Spanish Army officer

Lieutenant-General Antonio Gutiérrez de Otero y Santayana (8 May 1729 – 15 May 1799) was a Spanish Army officer who served in the American Revolutionary War and French Revolutionary Wars.

==Biography==
He was born in Aranda de Duero, in Burgos, Old Castile, Spain. His father was in the military, and Gutiérrez followed his father's footsteps by enlisting as a cadet in the Spanish army at the age of seven.

He participated in Spanish military campaigns in Italy, the failed invasion of Algiers in 1775, and in the Great Siege of Gibraltar under General Martín Alvarez. Gutiérrez also served as Commander of the island of Menorca.

He was named Commander-General of the Canary Islands in 1791, and assumed this position on 31 January 1791; his predecessor in the position had been the Marquis of Branciforte.

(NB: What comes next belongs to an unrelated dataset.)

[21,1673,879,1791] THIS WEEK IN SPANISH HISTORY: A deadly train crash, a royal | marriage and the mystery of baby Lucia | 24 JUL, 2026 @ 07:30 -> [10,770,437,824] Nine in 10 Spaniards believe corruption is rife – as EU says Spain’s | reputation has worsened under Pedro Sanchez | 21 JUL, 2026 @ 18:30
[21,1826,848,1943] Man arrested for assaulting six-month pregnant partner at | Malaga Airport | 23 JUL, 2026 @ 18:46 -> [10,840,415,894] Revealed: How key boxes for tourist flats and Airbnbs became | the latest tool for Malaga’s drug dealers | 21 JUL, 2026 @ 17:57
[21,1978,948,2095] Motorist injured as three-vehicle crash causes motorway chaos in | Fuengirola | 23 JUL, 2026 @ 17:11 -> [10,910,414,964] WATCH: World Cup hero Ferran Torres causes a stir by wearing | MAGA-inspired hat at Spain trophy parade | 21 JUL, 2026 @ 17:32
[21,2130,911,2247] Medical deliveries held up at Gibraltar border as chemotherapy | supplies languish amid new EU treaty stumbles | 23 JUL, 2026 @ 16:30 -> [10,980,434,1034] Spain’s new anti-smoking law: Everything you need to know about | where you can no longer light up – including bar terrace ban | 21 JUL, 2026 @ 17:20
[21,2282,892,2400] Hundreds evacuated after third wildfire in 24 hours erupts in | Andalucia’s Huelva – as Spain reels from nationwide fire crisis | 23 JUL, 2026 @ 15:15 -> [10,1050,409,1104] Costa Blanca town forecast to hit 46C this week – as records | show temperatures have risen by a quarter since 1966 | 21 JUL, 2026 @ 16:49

During the Battle of Santa Cruz de Tenerife (1797), Gutiérrez was suffering from an attack of asthma, but he managed to repulse an attempt to capture the port by British forces under Rear-Admiral Horatio Nelson. Gutiérrez allowed the British to leave with the honours of war.

As a result of this victory, Gutiérrez was granted the Encomienda of Esparragal in the Order of Alcántara (a system of endowments) by Charles IV of Spain.

Gutiérrez's health continued to suffer and he was afflicted by an attack of paralysis on 22 April 1799. He died on 15 May that year at Santa Cruz de Tenerife, and was buried in the chapel of Saint James the Great (Apóstol Santiago) in the parish of La Concepción de Santa Cruz de Santiago de Tenerife.